──────── RECORDS TO PROCESS ────────

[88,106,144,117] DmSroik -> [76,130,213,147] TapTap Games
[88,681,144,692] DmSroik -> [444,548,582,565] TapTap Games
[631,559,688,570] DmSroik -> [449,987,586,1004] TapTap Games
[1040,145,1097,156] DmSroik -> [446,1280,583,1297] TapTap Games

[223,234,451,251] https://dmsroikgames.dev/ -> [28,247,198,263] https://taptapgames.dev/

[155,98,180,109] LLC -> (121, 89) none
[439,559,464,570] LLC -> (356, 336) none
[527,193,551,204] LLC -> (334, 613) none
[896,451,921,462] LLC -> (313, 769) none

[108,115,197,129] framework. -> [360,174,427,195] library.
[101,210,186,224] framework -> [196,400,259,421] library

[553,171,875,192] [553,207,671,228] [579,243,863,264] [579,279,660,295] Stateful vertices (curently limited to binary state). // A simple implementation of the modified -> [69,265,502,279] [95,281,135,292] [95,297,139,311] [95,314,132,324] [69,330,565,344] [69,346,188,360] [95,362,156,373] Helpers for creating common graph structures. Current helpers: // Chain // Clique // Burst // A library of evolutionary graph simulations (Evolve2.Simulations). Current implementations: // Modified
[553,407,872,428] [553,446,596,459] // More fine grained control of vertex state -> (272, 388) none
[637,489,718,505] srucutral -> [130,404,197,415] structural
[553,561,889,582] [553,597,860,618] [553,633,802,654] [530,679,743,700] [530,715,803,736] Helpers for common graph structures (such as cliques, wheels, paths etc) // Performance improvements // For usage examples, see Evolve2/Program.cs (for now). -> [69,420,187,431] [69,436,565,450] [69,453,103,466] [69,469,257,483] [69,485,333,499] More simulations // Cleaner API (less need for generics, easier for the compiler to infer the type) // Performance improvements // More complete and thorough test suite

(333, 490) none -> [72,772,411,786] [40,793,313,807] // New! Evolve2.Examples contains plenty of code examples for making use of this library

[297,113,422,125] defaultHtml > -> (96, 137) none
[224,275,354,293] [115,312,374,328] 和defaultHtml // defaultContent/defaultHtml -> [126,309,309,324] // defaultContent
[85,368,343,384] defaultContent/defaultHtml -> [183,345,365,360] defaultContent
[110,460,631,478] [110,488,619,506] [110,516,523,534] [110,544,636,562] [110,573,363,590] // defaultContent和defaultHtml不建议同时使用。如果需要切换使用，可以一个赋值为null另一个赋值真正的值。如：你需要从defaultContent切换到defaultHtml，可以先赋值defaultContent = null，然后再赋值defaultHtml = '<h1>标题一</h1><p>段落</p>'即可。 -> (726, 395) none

────────

REQUIRED ACTION:
A complete, exact copy of the entries is required.

YOUR RESPONSE:
[88,106,144,117] DmSroik -> [76,130,213,147] TapTap Games
[88,681,144,692] DmSroik -> [444,548,582,565] TapTap Games
[631,559,688,570] DmSroik -> [449,987,586,1004] TapTap Games
[1040,145,1097,156] DmSroik -> [446,1280,583,1297] TapTap Games

[223,234,451,251] https://dmsroikgames.dev/ -> [28,247,198,263] https://taptapgames.dev/

[155,98,180,109] LLC -> (121, 89) none
[439,559,464,570] LLC -> (356, 336) none
[527,193,551,204] LLC -> (334, 613) none
[896,451,921,462] LLC -> (313, 769) none

[108,115,197,129] framework. -> [360,174,427,195] library.
[101,210,186,224] framework -> [196,400,259,421] library

[553,171,875,192] [553,207,671,228] [579,243,863,264] [579,279,660,295] Stateful vertices (curently limited to binary state). // A simple implementation of the modified -> [69,265,502,279] [95,281,135,292] [95,297,139,311] [95,314,132,324] [69,330,565,344] [69,346,188,360] [95,362,156,373] Helpers for creating common graph structures. Current helpers: // Chain // Clique // Burst // A library of evolutionary graph simulations (Evolve2.Simulations). Current implementations: // Modified
[553,407,872,428] [553,446,596,459] // More fine grained control of vertex state -> (272, 388) none
[637,489,718,505] srucutral -> [130,404,197,415] structural
[553,561,889,582] [553,597,860,618] [553,633,802,654] [530,679,743,700] [530,715,803,736] Helpers for common graph structures (such as cliques, wheels, paths etc) // Performance improvements // For usage examples, see Evolve2/Program.cs (for now). -> [69,420,187,431] [69,436,565,450] [69,453,103,466] [69,469,257,483] [69,485,333,499] More simulations // Cleaner API (less need for generics, easier for the compiler to infer the type) // Performance improvements // More complete and thorough test suite

(333, 490) none -> [72,772,411,786] [40,793,313,807] // New! Evolve2.Examples contains plenty of code examples for making use of this library

[297,113,422,125] defaultHtml > -> (96, 137) none
[224,275,354,293] [115,312,374,328] 和defaultHtml // defaultContent/defaultHtml -> [126,309,309,324] // defaultContent
[85,368,343,384] defaultContent/defaultHtml -> [183,345,365,360] defaultContent
[110,460,631,478] [110,488,619,506] [110,516,523,534] [110,544,636,562] [110,573,363,590] // defaultContent和defaultHtml不建议同时使用。如果需要切换使用，可以一个赋值为null另一个赋值真正的值。如：你需要从defaultContent切换到defaultHtml，可以先赋值defaultContent = null，然后再赋值defaultHtml = '<h1>标题一</h1><p>段落</p>'即可。 -> (726, 395) none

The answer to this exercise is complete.